Sin is, in fact, identified as a ferocious and aggressive animal. Just like the mythical animals at the doors of the Assyrian temples, famished, rampant and threatening. One can dominate this evil, run away from it and set it to flight: Flee from sin as from a snake; for if you approach sin, it will bite you. Its teeth are lion’s teeth, and destroy the souls of men, says Sirach (Sir 21:2). The wild beast is at the door, in the fragile passageway between the internal and the external, between the reality of the world and of one’s own lived experience, between perception and reaction: the critical point and vital intersection of the human person. Sin makes the person yearn, it seeks to conquer. To underline this strength and determination of sin, in Gen 3:16, with the same word the author defines the sexual desire of the woman for the man, her yearning to possess him, identify with him. God’s rebuke of Cain presupposes the possibility of being master of one’s own sentiments, of knowing how to recognize the voices which act therein, distinguishing them, giving a name to one’s own interior “parliament” (borrowing the expression of the rich study by A. Ceretti, L. Natali, Cosmologie violente. Percorsi di vite criminali, Milan, 2009). Conversely, there exists solely the lordship of a violence which seeds itself in the heart, generates death and, destroying the life of the victim, destroys also that of his assassin: Behold, the wicked man conceives evil, and is pregnant with mischief, and brings forth lies. [He] conceive[s] mischief and bring[s] forth evil and [his] heart prepares deceit, as biblical wisdom clearly tells us (Psalm 7:14; Job 15:35).
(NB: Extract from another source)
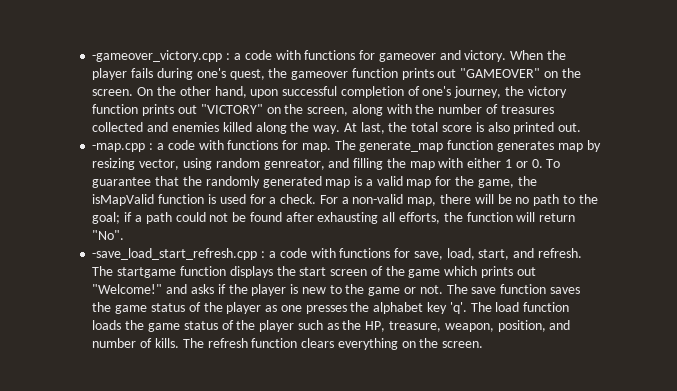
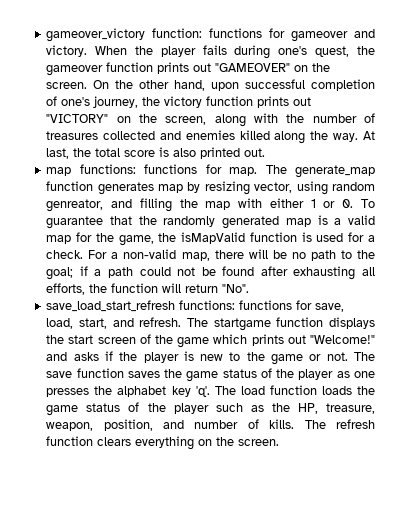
[92,50,301,62] -gameover_victory.cpp : a code with -> [46,28,203,42] gameover_victory function:
[92,140,224,152] -map.cpp : a code with -> [46,164,136,176] map functions:
[92,248,336,260] -save_load_start_refresh.cpp : a code with -> [46,300,236,312] save_load_start_refresh functions:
5. But Cain no longer listens. He does not accept God’s invitation, “[his heart prepares deceit]”.
Let us go out to the field, is written in the translation of the text (echoing the Vulgate and the translation of the LXX). A conjectural reconstruction of the dialogue. This phrase is absent in the Hebrew text. Following Cain said to Abel his brother, there’s an empty space. Not even ellipsis is present. There is but a silent abyss before which one can only hold one’s breath. That void is filled with blood. The violence of the crime appears then as this symbolic substitution of dialogue which has become impossible. Cain is unable to talk to Abel, just as the brothers are unable to talk with Joseph (Gen 37:4). Turning to speak to the other may, conceivably, have opened up the route of humanity, giving a name to those experiences which Cain bore within, suffering them in torment. Abel is murdered in “the field”. There are no witnesses. The evil is hidden from the eyes of others. “Field”: perhaps better translated as “barren, arid land”. St Ambrose comments “When Cain said: ‘Let us go forth into the field’, his words had meaning. He did not say: ‘Let us go forth into the Garden where fruit grows plentifully, into a cultivated and productive place.’ As a matter of fact, we know that [fratricides] cannot obtain for themselves the fruit of their crimes … they shun places that have been blessed by nature’s [goodness] … The highwayman shuns daylight, a witness of his crime. The adulterer blushes to see the light of day discover him. In the like manner the [fratricide] avoids land that is fertile.” (St Ambrose, De Cain et Abel, Chap. 8 par. 26).
Every homicide, in the end, is fratricide. And every violence – even that of the “beginning” – has its own history: profound, deep down, played out in an intimate internal dialogue. It is but a matter of time until the final violence becomes the tragic substitute of a dialogue and a relationship which have become impossible, unsustainable. Evil “even when exercised in the form of violence, does not follow the model of the mechanical gesture that imposes itself from on high downwards towards the edges of symbolism: it occurs, on the other hand, in a manner influenced by the interior conversation […] In this sense, ‘doing evil’ assumes […] a relational dimension.” (A. Ceretti, L. Natali, cit., 381). The drama at the “beginning” of the biblical journey is the failure of dialogue. One must await Abraham to meet a man who seeks and maintains a dialogue with God. Dialogue at Creation having failed (Adam hides himself as soon as he hears the footsteps of the Creator), dialogue also fails between the couple (the two do not speak: Adam talks about Eve but not to Eve. The brief harmony between them is broken following their sin, when they place the blame on one another). Also shipwrecked is the dialogue between brothers which heralds, on the horizon, the failure of dialogue among the community of man (expressed in the project of supremacy/control of the Tower of Babel, Gen. 11).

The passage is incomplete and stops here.